Common reading bookinspires teaching ideas

Lively opportunities are presented by WSU’s next common reading book — “Stiff: The Curious Lives of Human Cadavers” — about the uses of the human body after death.
 
Melissa Goodman-Elgar, assistant professor of archeology, finds a “rich source in this topic” and plans to build the theme of “What can a body tell us?” throughout her Anthropology 101 class.
 
“In my field, we use bodies as data,” she said. “We can examine the body as we talk about evolution with fossils, in archaeology with burial and analyses of bones, and cultural and religious aspects of human remains through examples like Kennewick Man. We can use bodies for discussions of migration, nutrition and religion.”
 
Streit-Perham residential education director Sara Agostinelli said the topics can carry over to living spaces. “The book’s an entertaining and light approach to academics and science.”
Insight and humor
 
The prize-winning, best-selling, nonfiction publication was selected by committee following its nomination by Julie Neuffer, historian and world civilization instructor.
 
She had planned to use the book in a course to illustrate concepts of civilization as evidenced by ancient and contemporary burial practices. “I think freshmen will find it all very interesting,” she said.
 
“Stiff,” authored by California writer Mary Roach and published by W.W. Norton & Company in 2003, will be distributed to about 3,300 freshmen attending summer orientation sessions in Pullman and to others as fall semester begins.
 
“We think we have made a great choice.
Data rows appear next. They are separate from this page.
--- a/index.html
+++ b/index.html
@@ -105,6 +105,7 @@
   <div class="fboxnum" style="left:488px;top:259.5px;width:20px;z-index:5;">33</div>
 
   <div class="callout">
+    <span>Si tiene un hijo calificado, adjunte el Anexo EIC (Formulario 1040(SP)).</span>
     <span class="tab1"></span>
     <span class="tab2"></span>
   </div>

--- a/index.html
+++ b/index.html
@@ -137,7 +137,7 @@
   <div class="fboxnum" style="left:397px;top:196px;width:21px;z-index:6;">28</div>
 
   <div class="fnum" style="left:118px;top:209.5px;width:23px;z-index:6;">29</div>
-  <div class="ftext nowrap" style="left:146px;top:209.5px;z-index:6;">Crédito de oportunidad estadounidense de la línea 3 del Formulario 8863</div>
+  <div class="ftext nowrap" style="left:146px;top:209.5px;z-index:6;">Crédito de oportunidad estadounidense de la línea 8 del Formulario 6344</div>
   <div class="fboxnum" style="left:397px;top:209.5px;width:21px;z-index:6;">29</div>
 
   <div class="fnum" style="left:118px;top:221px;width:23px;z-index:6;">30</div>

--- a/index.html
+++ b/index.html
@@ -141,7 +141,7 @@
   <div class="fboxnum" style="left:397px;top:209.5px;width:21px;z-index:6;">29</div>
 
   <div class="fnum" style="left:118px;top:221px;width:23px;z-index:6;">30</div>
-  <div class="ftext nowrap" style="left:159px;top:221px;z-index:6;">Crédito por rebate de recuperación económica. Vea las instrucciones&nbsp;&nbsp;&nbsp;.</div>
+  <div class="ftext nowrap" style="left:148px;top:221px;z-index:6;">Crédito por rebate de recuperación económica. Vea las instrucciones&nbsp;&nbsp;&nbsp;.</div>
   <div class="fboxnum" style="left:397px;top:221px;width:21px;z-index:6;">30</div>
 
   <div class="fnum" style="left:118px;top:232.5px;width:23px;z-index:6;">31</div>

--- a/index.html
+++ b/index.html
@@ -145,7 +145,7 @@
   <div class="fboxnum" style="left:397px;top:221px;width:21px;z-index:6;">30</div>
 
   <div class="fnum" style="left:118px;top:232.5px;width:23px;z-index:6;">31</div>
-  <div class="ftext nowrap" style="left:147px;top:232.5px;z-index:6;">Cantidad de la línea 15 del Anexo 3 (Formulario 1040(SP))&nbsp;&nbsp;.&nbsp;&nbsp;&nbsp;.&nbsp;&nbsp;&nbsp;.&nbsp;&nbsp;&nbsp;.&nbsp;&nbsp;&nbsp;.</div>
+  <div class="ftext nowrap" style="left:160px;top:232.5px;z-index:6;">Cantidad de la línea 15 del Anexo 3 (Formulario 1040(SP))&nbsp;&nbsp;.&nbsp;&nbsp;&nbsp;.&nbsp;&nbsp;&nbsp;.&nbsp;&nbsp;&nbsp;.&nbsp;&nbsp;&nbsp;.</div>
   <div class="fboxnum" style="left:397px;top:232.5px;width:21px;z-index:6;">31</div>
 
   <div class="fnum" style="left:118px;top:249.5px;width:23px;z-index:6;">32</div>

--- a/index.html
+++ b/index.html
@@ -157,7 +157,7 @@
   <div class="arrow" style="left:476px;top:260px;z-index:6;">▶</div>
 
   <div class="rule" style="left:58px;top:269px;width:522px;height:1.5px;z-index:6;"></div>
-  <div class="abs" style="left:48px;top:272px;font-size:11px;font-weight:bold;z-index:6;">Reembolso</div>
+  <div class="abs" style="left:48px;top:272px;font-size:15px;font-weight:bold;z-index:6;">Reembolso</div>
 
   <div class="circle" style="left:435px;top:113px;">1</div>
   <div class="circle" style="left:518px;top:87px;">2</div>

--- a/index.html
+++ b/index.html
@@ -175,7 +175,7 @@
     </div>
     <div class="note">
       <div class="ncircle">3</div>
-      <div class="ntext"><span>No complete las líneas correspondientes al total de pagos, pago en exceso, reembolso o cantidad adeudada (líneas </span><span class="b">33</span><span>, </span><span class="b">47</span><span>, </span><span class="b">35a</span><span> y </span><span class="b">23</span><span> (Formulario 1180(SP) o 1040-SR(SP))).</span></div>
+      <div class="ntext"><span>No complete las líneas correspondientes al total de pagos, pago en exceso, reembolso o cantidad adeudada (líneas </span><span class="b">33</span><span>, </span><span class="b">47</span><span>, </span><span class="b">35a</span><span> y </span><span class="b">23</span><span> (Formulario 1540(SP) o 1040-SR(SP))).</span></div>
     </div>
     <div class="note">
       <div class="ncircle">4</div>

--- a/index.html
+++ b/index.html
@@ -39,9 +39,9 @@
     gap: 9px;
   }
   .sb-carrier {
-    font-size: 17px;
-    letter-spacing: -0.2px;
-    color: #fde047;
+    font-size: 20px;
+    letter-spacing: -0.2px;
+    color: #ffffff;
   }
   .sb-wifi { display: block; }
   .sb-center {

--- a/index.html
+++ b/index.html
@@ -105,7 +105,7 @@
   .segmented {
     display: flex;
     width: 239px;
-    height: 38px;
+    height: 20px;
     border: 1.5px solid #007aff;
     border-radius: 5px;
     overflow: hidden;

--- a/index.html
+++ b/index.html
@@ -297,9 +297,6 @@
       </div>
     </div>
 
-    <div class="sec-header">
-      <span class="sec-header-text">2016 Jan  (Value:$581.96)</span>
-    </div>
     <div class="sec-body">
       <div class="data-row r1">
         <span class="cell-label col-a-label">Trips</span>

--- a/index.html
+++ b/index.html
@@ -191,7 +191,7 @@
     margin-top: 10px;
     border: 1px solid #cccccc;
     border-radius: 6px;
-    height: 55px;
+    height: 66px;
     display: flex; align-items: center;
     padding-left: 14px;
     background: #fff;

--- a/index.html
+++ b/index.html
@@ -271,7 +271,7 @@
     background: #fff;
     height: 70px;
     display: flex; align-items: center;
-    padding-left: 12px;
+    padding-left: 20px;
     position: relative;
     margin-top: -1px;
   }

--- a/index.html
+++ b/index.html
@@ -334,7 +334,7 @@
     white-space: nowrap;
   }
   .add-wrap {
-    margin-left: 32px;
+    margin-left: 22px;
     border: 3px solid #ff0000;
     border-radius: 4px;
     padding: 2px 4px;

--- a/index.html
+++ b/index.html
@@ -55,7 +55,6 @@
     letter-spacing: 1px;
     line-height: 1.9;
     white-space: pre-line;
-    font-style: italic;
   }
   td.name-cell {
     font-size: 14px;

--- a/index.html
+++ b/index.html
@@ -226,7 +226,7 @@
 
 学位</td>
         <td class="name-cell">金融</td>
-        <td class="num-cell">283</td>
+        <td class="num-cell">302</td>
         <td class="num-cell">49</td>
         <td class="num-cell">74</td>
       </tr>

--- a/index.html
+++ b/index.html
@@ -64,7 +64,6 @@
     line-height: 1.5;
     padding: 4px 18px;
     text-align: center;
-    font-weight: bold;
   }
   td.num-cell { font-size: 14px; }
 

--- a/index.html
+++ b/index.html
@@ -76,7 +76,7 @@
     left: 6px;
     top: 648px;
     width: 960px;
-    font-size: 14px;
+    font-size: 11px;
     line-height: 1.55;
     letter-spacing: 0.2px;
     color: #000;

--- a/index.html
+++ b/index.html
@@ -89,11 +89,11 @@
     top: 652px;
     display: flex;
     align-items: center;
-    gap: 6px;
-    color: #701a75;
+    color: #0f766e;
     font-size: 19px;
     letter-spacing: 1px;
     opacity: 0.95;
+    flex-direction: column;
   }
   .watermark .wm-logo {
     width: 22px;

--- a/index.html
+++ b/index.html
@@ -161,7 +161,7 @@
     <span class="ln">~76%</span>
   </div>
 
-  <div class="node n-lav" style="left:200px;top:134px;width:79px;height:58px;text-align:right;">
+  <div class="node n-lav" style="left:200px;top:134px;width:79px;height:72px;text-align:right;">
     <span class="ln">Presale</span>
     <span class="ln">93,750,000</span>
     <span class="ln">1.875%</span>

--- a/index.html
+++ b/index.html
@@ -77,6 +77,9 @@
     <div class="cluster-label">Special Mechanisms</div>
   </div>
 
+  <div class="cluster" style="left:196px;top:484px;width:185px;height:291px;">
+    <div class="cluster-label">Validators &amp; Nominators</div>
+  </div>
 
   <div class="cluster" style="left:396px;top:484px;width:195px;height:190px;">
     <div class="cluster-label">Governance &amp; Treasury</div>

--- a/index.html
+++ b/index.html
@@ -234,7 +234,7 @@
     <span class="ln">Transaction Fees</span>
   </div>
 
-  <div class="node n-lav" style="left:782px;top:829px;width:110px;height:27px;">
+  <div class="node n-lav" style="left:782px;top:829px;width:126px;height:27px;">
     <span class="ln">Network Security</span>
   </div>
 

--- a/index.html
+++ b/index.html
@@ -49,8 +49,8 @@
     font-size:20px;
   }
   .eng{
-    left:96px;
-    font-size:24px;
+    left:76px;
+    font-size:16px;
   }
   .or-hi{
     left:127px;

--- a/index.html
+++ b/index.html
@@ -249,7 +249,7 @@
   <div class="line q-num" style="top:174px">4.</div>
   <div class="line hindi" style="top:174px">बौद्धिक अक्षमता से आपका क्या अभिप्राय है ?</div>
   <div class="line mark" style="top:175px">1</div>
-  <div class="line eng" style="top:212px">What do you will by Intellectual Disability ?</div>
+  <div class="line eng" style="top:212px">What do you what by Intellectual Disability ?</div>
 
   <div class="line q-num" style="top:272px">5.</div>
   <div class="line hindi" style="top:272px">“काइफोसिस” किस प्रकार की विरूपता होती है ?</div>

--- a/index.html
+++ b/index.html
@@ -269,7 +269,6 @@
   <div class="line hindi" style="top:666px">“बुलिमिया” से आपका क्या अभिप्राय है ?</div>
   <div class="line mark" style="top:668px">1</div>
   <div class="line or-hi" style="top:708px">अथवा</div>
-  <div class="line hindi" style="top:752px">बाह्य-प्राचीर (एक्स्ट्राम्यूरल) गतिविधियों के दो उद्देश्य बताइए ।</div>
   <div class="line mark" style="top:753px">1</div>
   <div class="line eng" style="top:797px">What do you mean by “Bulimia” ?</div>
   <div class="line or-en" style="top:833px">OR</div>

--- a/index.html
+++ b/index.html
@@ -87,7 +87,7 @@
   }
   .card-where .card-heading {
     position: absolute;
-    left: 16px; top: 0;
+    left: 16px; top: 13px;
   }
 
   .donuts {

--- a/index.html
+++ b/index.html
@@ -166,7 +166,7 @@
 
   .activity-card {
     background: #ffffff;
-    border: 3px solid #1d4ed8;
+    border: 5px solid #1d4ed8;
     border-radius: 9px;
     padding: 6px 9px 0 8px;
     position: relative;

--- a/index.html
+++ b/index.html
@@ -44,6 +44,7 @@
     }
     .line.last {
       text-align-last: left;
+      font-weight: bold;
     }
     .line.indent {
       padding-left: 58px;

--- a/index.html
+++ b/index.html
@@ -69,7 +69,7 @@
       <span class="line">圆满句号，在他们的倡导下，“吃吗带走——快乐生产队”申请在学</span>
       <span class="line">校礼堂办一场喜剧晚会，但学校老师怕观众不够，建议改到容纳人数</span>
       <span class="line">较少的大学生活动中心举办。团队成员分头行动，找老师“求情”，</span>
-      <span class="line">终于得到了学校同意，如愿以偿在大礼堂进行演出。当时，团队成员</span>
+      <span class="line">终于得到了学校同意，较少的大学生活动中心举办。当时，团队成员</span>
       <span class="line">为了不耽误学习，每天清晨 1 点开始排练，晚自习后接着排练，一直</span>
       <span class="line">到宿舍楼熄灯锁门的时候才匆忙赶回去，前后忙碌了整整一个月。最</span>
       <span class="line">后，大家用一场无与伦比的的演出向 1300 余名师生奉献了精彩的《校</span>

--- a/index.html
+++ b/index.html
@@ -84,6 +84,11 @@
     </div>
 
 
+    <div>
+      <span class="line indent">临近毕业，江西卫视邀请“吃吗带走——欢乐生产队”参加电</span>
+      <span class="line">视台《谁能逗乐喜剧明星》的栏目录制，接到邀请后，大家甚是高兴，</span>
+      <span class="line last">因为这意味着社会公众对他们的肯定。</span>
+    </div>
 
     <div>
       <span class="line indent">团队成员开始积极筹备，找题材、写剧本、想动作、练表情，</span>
It will be used in freshman classes across numerous disciplines and in their living spaces,” said Susan Poch, associate vice president for educational development.
 
“The committee — made up of faculty and staff — found the book to be engrossing while still presenting historical, scientific and social issues with insight and humor.”
 
“Stiff” is WSU’s second common reading book. “Flu: The Story of the Great Influenza Pandemic of 1918 and the Search for the Virus That Caused It,” by New York Times science writer Gina Kolata, was the first in 2007.
 
What is similar about the two book selections, said Karen Weathermon, director of learning communities, is that each “introduces students to avenues of research being done at WSU in a variety of disciplines.”
 
For example, students encountered topics from “Flu” in such varied places as Science 101 lab experiments, archival research in world civilizations, and in student-written plays.
 
At WSU Pullman, learning communities are created through Freshman Focus, a nationally acclaimed program in which freshmen share classes and living spaces. Goodman-Elgar, Agostinelli, and Neuffer are among the 66 WSU faculty, residential education directors and librarians involved in Freshman Focus and using “Stiff” this fall.
 
Faculty interested in using the book in classes can sign up for a copy at commonreading.wsu.edu. Others can make arrangements at the same site to purchase the book.
 
Author will visit in the fall
 
“Stiff” author Mary Roach and the national traveling exhibit of “Frankenstein: Penetrating the Secrets of Nature” will both be at WSU this fall in connection with the common reading. Times, dates and places will be announced.
 
WSU Libraries will sponsor the exhibit, which was designed by the National Library of Medicine with the American Libraries Association.